Record excerpts -

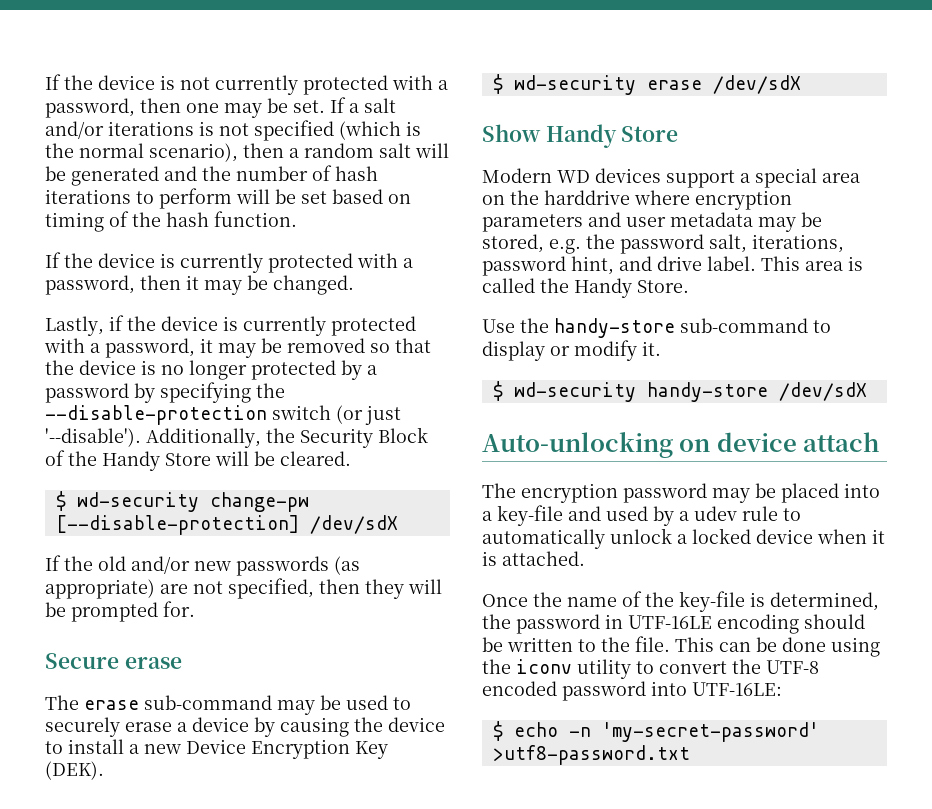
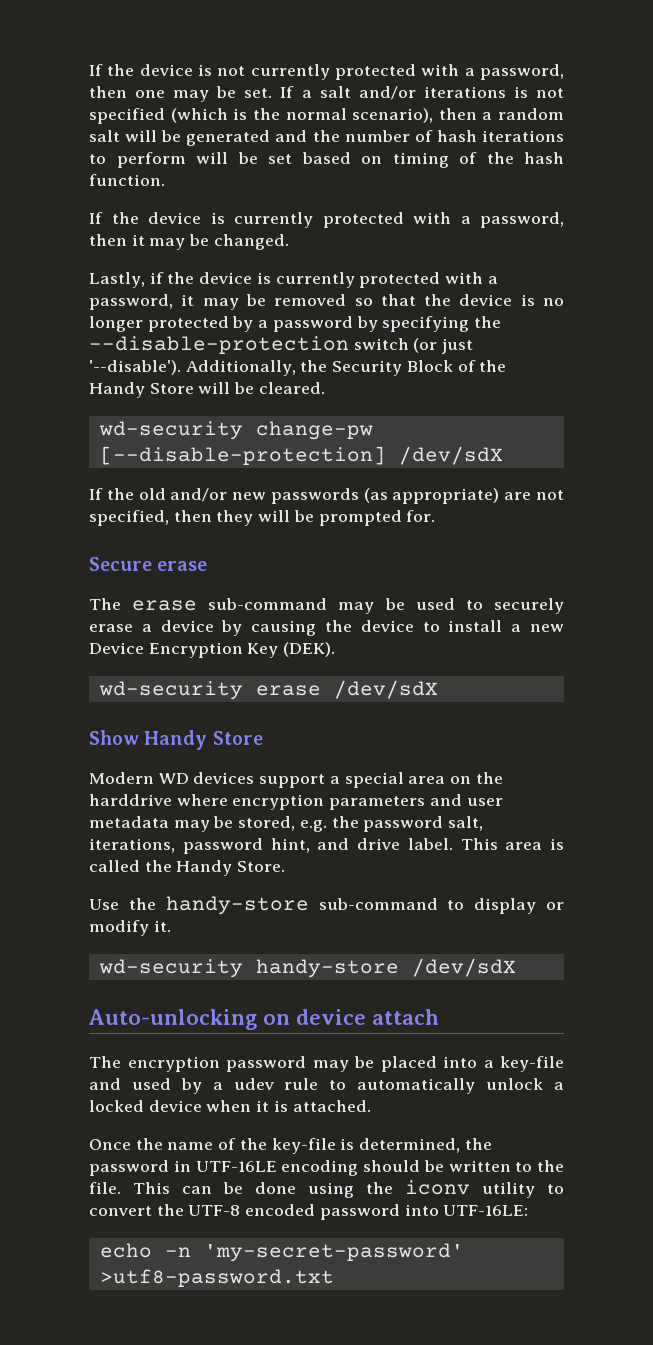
- $ wd-security change-pw [--disable-protection] /dev/sdX
+ wd-security change-pw [--disable-protection] /dev/sdX
- $ wd-security erase /dev/sdX
+ wd-security erase /dev/sdX
- $ wd-security handy-store /dev/sdX
+ wd-security handy-store /dev/sdX
- $ echo -n 'my-secret-password' >utf8-password.txt
+ echo -n 'my-secret-password' >utf8-password.txt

About this exercise - Look over the entries above and tally the lines containing the string "echo"; the answer is that total only.

Solution to the exercise - 2